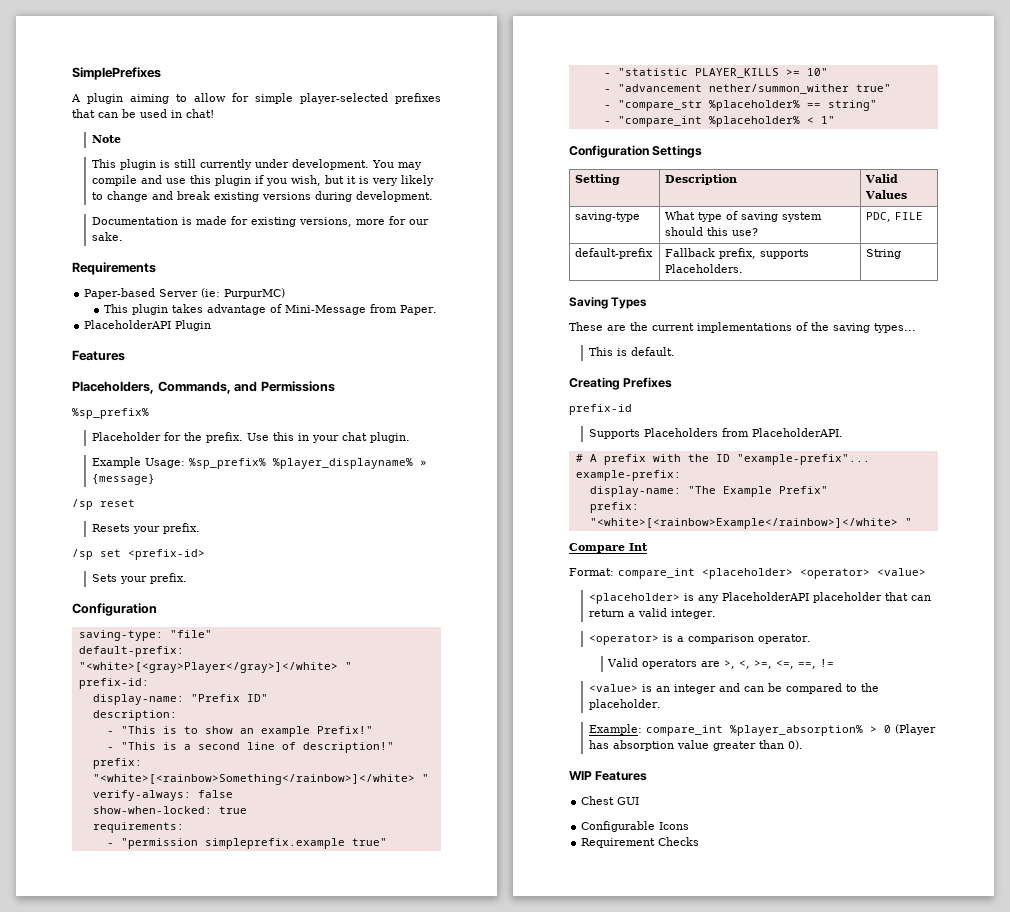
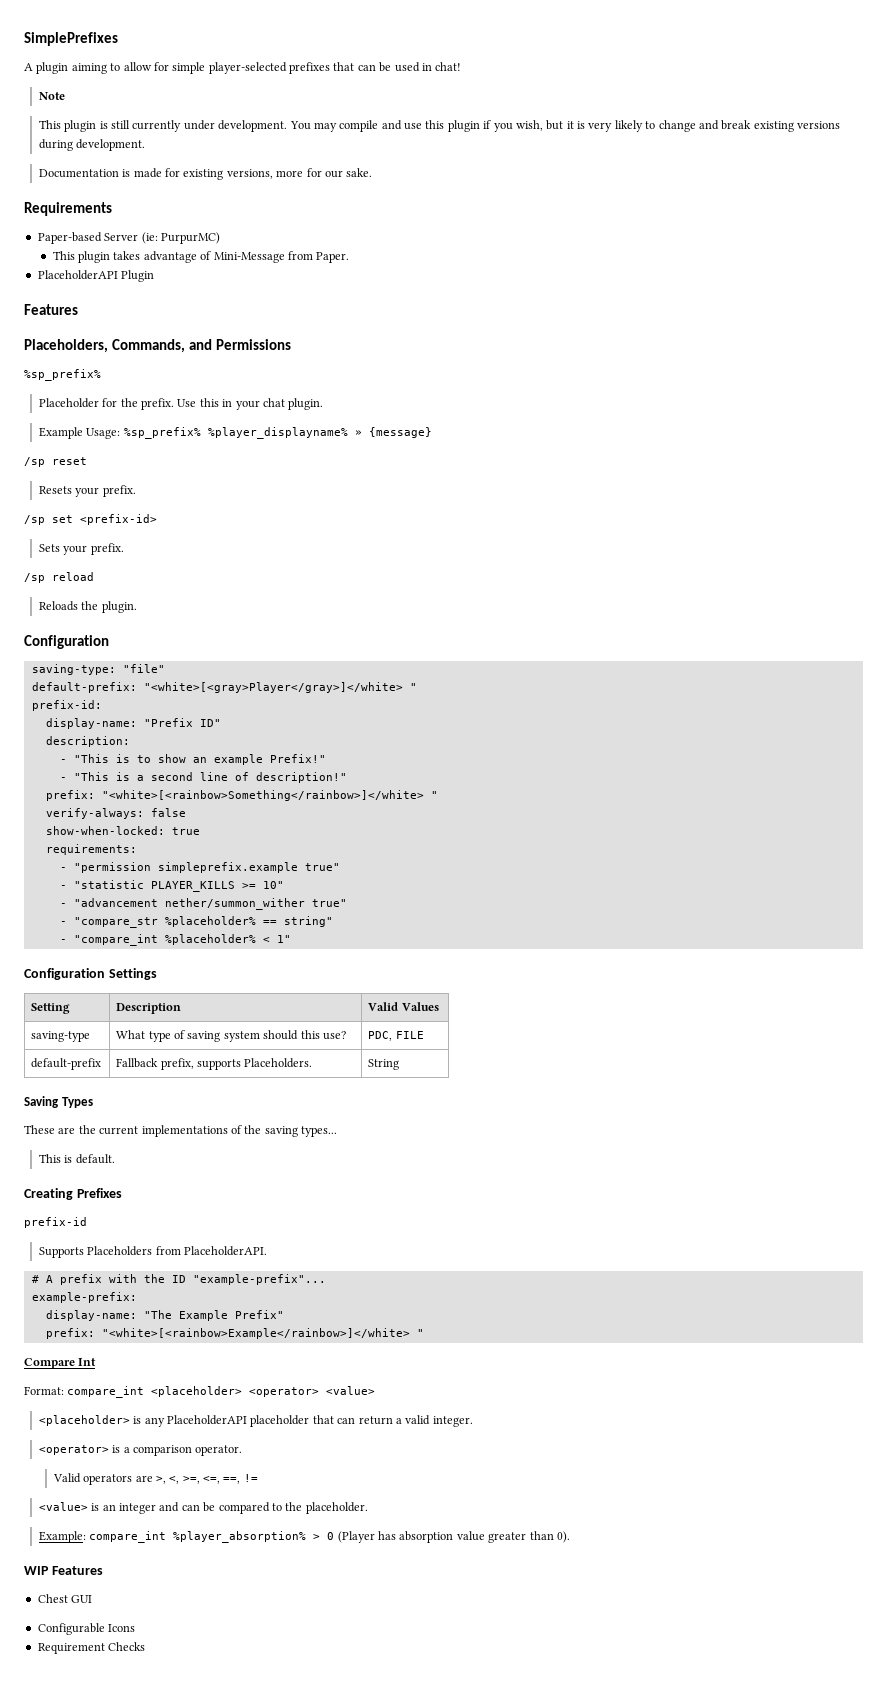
+ /sp reload
+ Reloads the plugin.

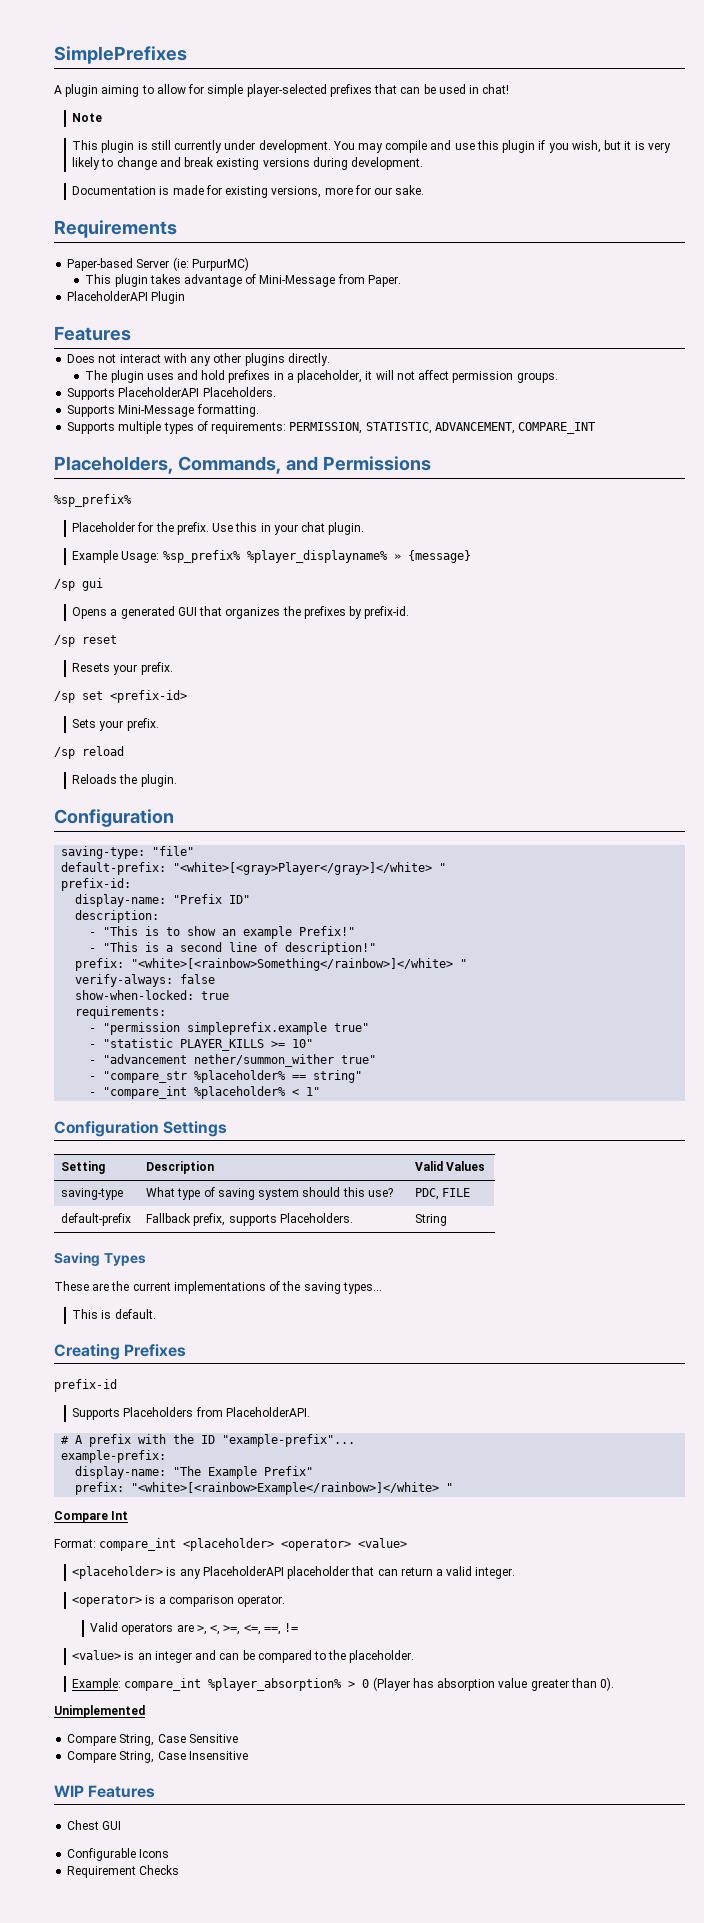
+ Does not interact with any other plugins directly.
+ The plugin uses and hold prefixes in a placeholder, it will not affect permission groups.
+ Supports PlaceholderAPI Placeholders.
+ Supports Mini-Message formatting.
+ Supports multiple types of requirements: PERMISSION, STATISTIC, ADVANCEMENT, COMPARE_INT
+ /sp gui
+ Opens a generated GUI that organizes the prefixes by prefix-id.
+ Unimplemented
+ Compare String, Case Sensitive
+ Compare String, Case Insensitive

------------

(GOAL OF THE EXERCISE): Every line from the one containing "other plugins directly." through the end of the material above should be retyped exactly; please include nothing else.

(SOLUTION TO THE EXERCISE):
+ Does not interact with any other plugins directly.
+ The plugin uses and hold prefixes in a placeholder, it will not affect permission groups.
+ Supports PlaceholderAPI Placeholders.
+ Supports Mini-Message formatting.
+ Supports multiple types of requirements: PERMISSION, STATISTIC, ADVANCEMENT, COMPARE_INT
+ /sp gui
+ Opens a generated GUI that organizes the prefixes by prefix-id.
+ Unimplemented
+ Compare String, Case Sensitive
+ Compare String, Case Insensitive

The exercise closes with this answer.